Produced to coincide with the largest-ever exhibition of Leonardo’s anatomical drawings at The Queen’s Gallery, Buckingham Palace (4 May – 7 October 2012), the app includes all of Leonardo’s anatomical drawings – 268 pages in total. Over 11 chapters, the app tells the story of the greatest challenge Leonardo faced in his career, as he embarked upon a campaign of dissection in hospitals and medical schools to investigate the bones, muscles, vessels and organs.
Leonardo is recognised as one of the greatest artists of the Renaissance, but he was also one of the most original and perceptive anatomists of all time. He intended to publish his work in a treatise that would have transformed European knowledge of anatomy. But on Leonardo’s death in 1519, the drawings remained among his private papers and were effectively lost to the world until the 20th century.
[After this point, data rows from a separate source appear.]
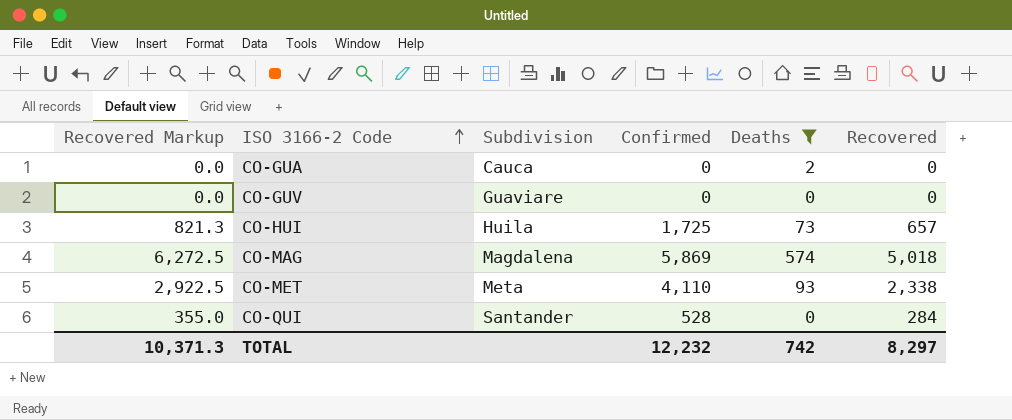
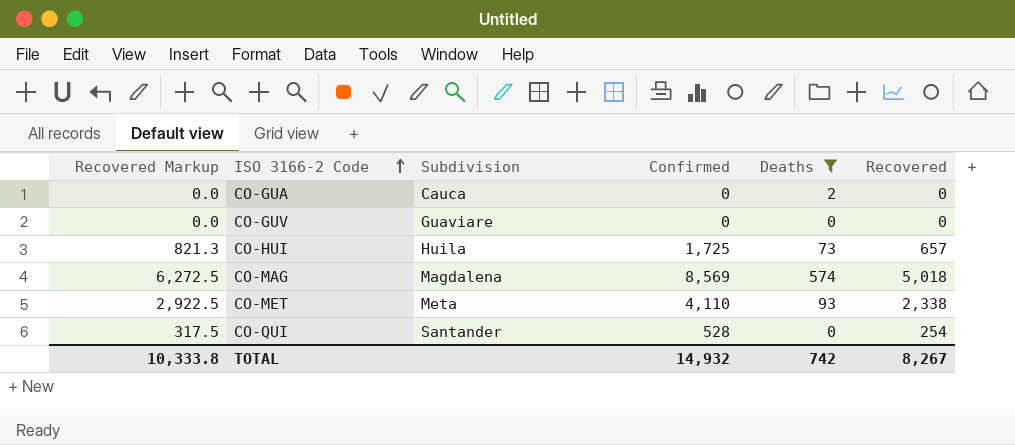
CO-MAG | Confirmed: 5,869 -> 8,569
CO-QUI | Recovered Markup: 355.0 -> 317.5
CO-QUI | Recovered: 284 -> 254
TOTAL | Recovered Markup: 10,371.3 -> 10,333.8
TOTAL | Confirmed: 12,232 -> 14,932
TOTAL | Recovered: 8,297 -> 8,267

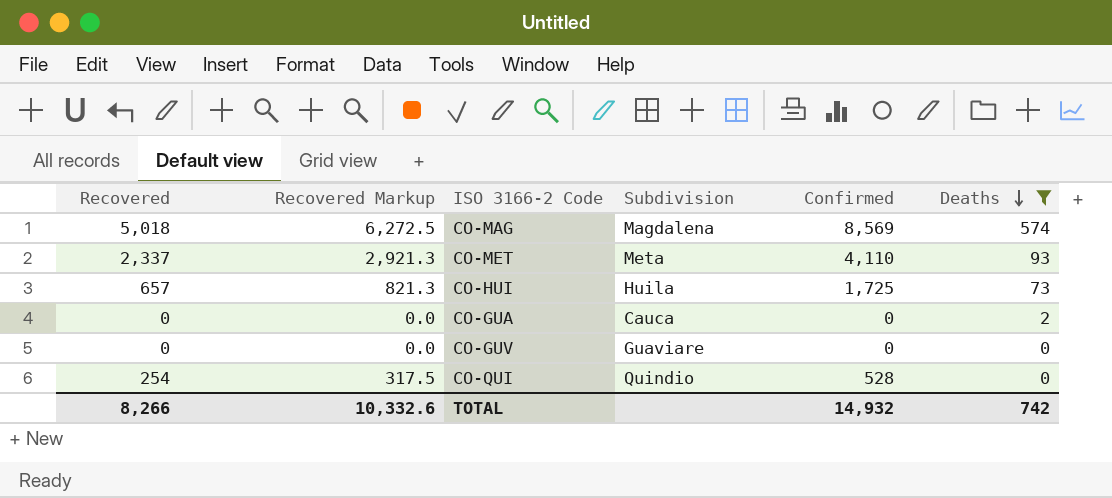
row order: ISO 3166-2 Code ascending -> Deaths descending
column Recovered | position: 6 -> 1
CO-MET | Recovered: 2,338 -> 2,337
CO-MET | Recovered Markup: 2,922.5 -> 2,921.3
CO-QUI | Subdivision: Santander -> Quindio
TOTAL | Recovered: 8,267 -> 8,266
TOTAL | Recovered Markup: 10,333.8 -> 10,332.6

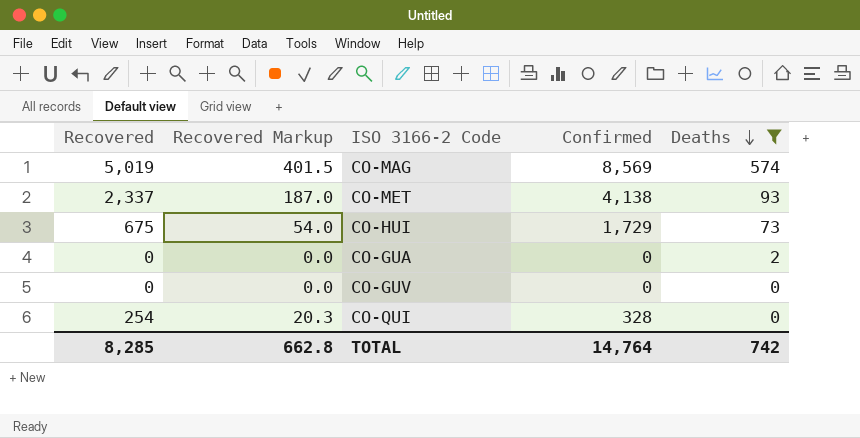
column Subdivision | position: 4 -> none
column Recovered Markup | formula: [Recovered] * 1.25 -> [Recovered] * 0.08
CO-MAG | Recovered: 5,018 -> 5,019
CO-MET | Confirmed: 4,110 -> 4,138
CO-HUI | Recovered: 657 -> 675
CO-HUI | Confirmed: 1,725 -> 1,729
CO-QUI | Confirmed: 528 -> 328
TOTAL | Recovered: 8,266 -> 8,285
TOTAL | Recovered Markup: 10,332.6 -> 662.8
TOTAL | Confirmed: 14,932 -> 14,764

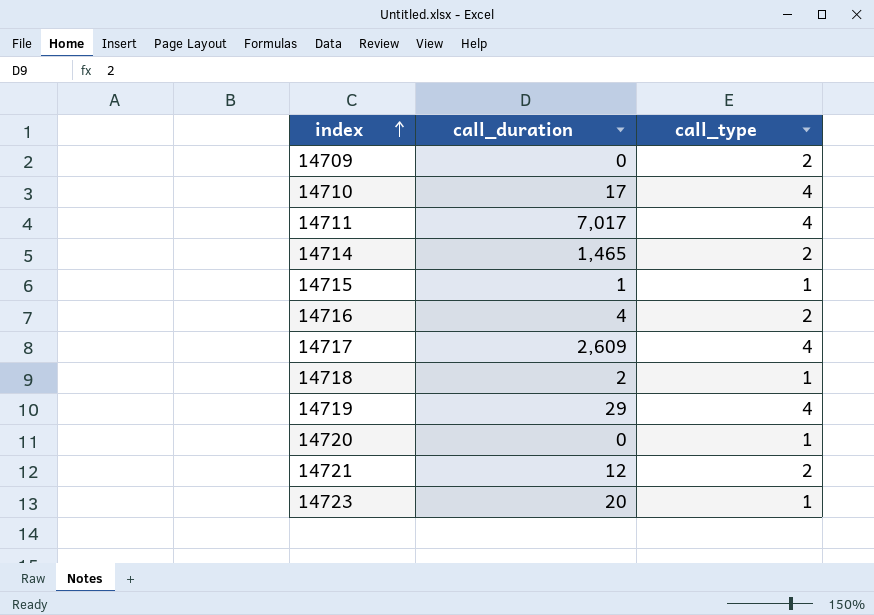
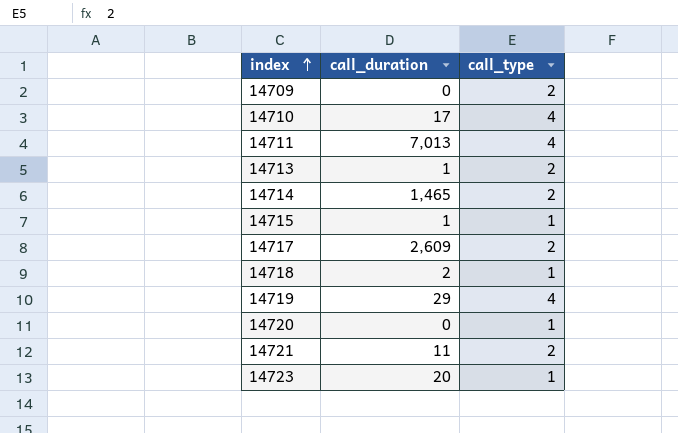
row 14716: 4 | 2 -> none
14711 | call_duration: 7,017 -> 7,013
row 14713: none -> 1 | 2
14717 | call_type: 4 -> 2
14721 | call_duration: 12 -> 11

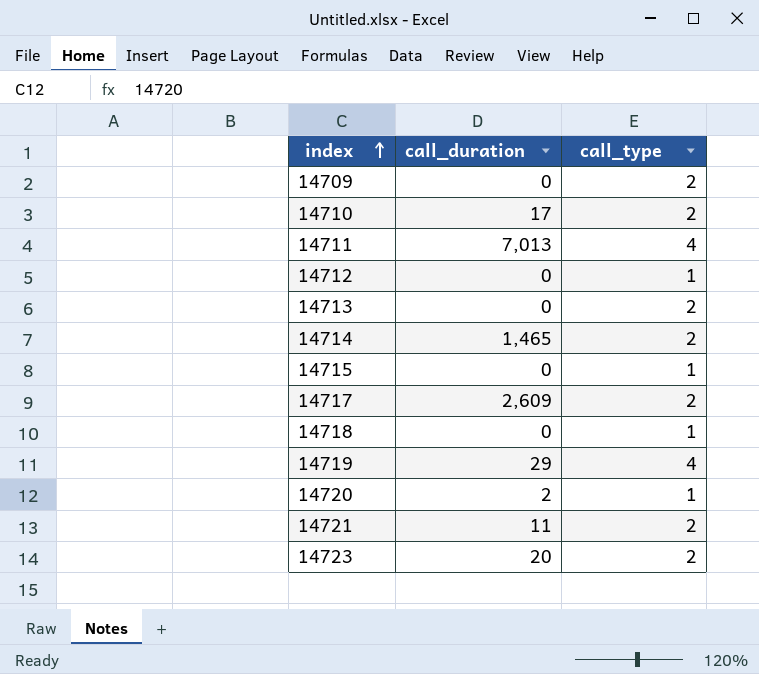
14710 | call_type: 4 -> 2
row 14712: none -> 0 | 1
14713 | call_duration: 1 -> 0
14715 | call_duration: 1 -> 0
14718 | call_duration: 2 -> 0
14720 | call_duration: 0 -> 2
14723 | call_type: 1 -> 2

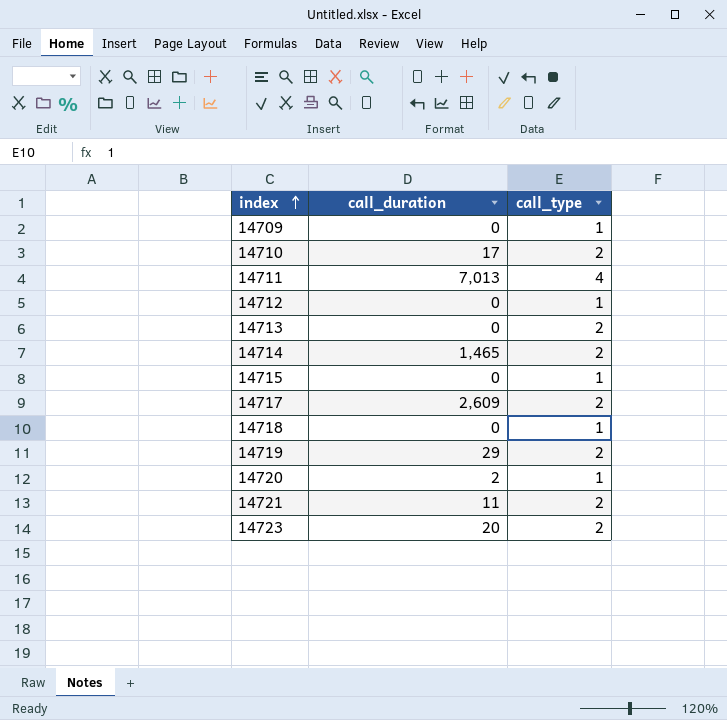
14709 | call_type: 2 -> 1
14719 | call_type: 4 -> 2

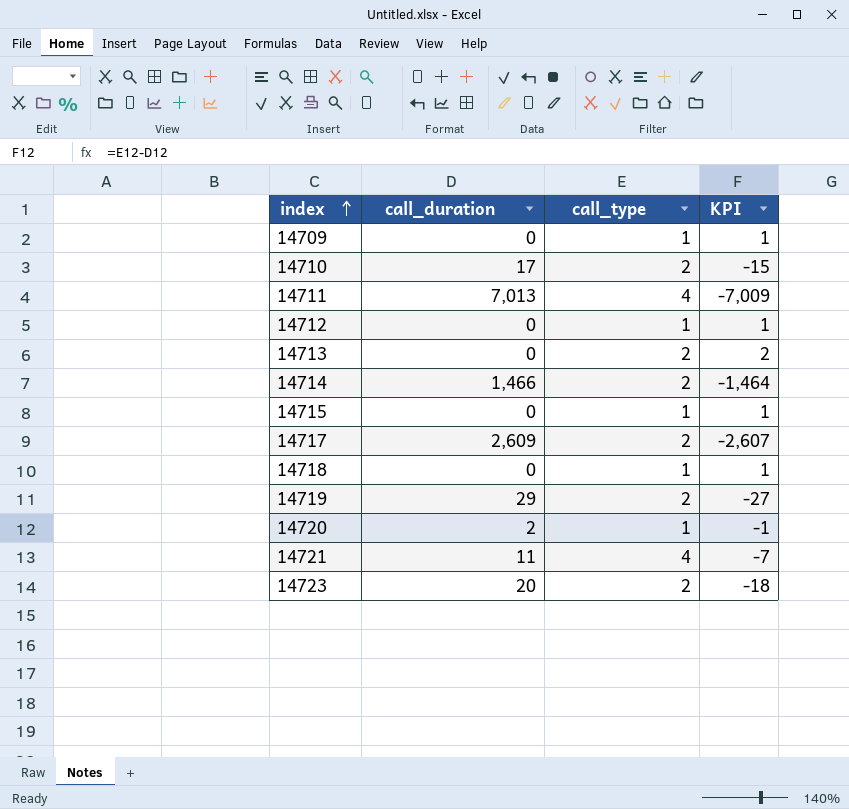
column KPI | formula: none -> [call_type] - [call_duration]
14714 | call_duration: 1,465 -> 1,466
14721 | call_type: 2 -> 4

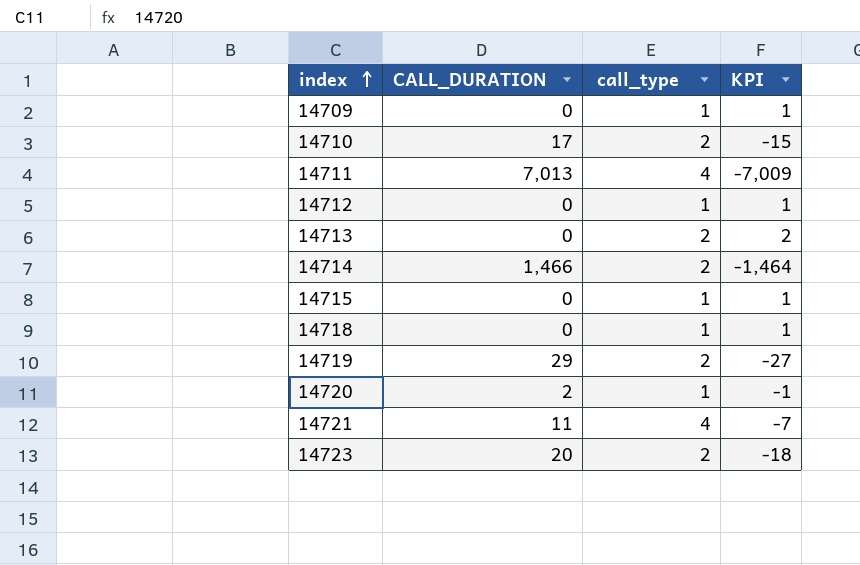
column name: call_duration -> CALL_DURATION
row 14717: 2,609 | 2 | -2,607 -> none

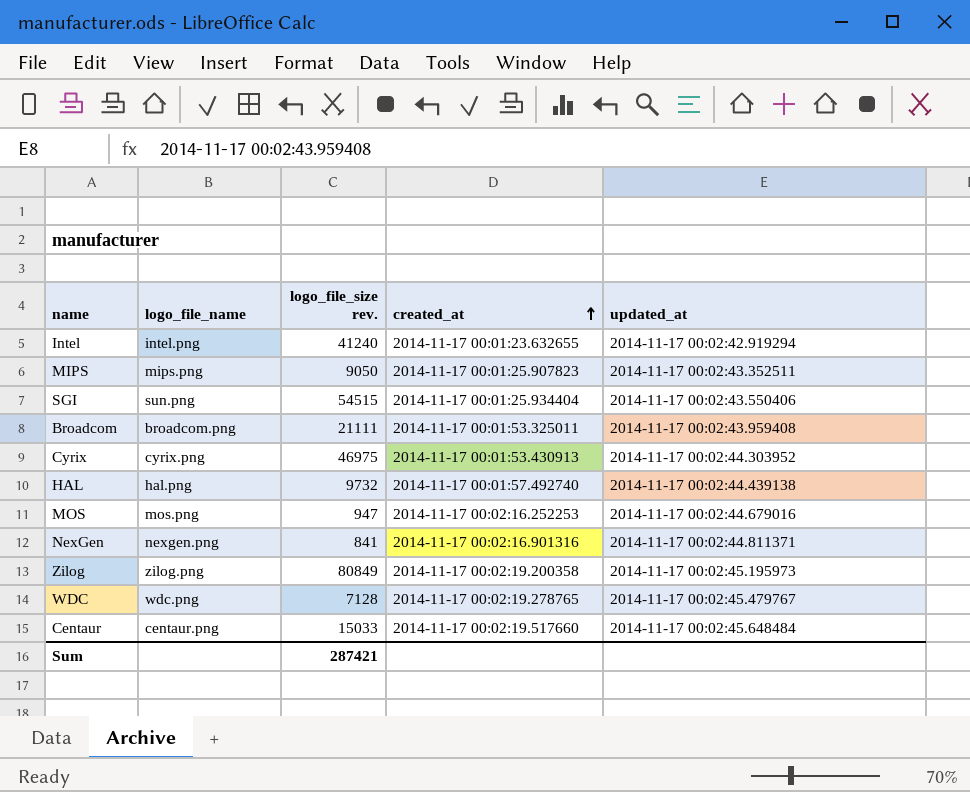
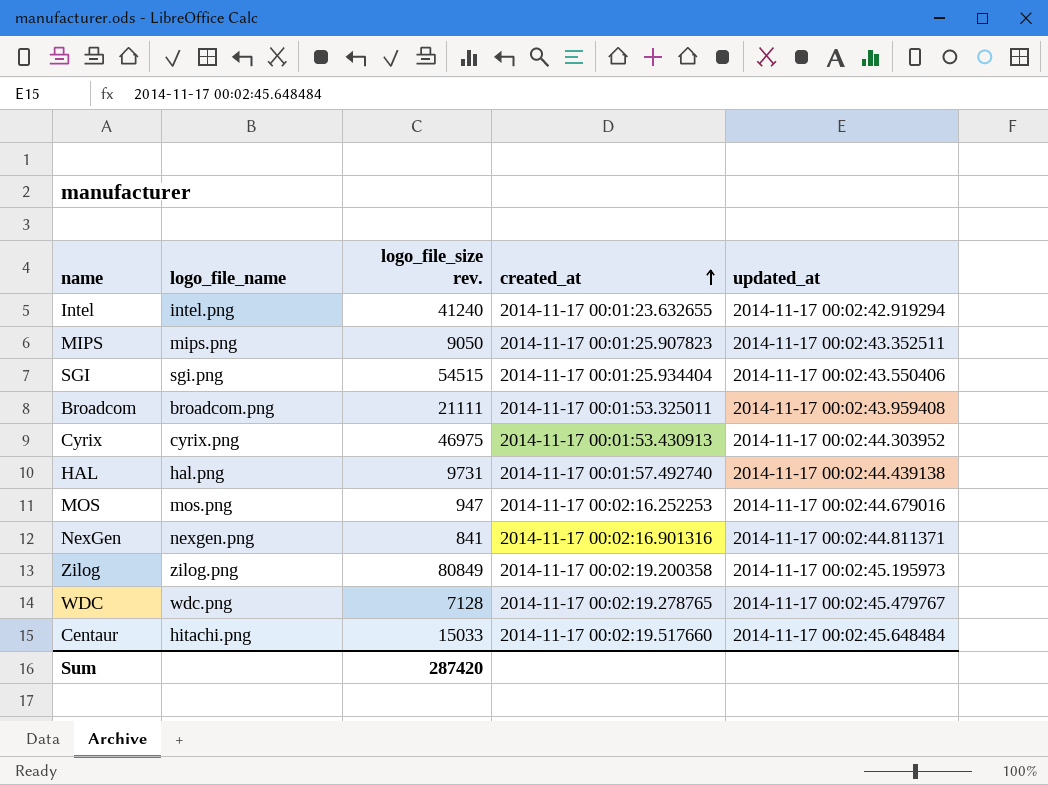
SGI | logo_file_name: sun.png -> sgi.png
HAL | logo_file_size rev.: 9732 -> 9731
Centaur | logo_file_name: centaur.png -> hitachi.png
Sum | logo_file_size rev.: 287421 -> 287420

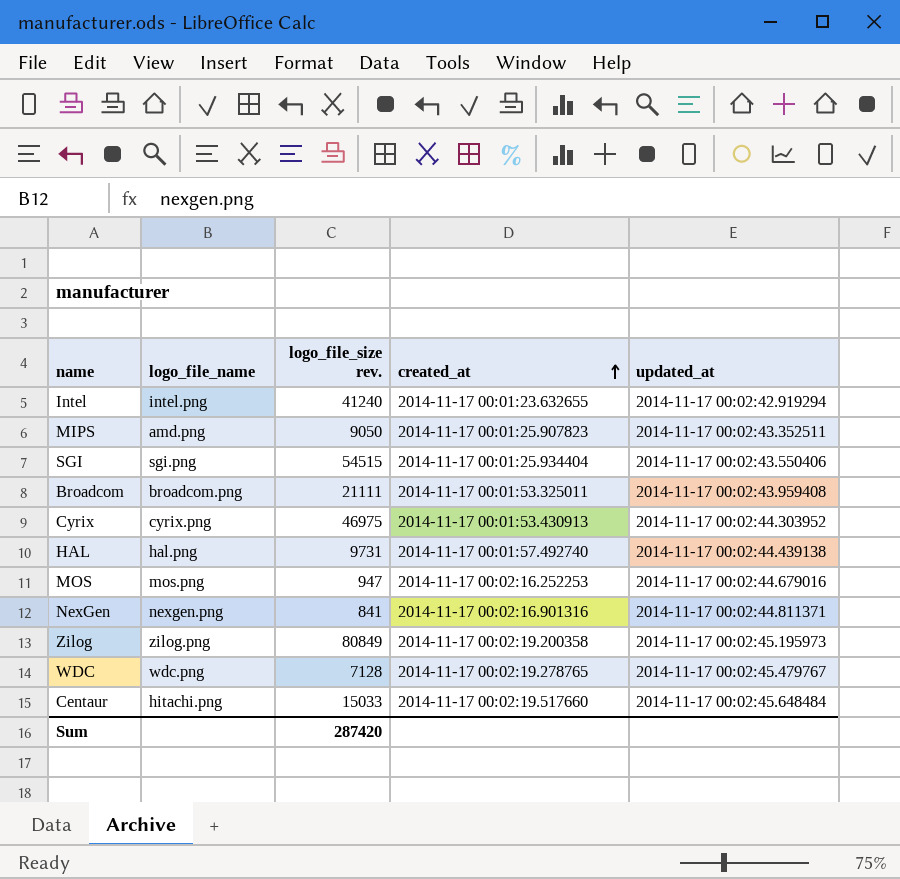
MIPS | logo_file_name: mips.png -> amd.png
The pages from his notebooks were pasted into albums by his successors, and one of the albums, containing all of Leonardo’s surviving anatomical studies, arrived in England in the 17th century. It was probably acquired by Charles II and has been in the Royal Collection since at least 1690.
Leonardo da Vinci: Anatomy includes interactive 3D anatomical models, pinch-zoom functionality and interviews with experts on Leonardo’s work and the history of medicine. It even allows users to reverse and translate the thousands of notes made by the artist in his distinctive mirror writing, direct from the pages of his notebooks.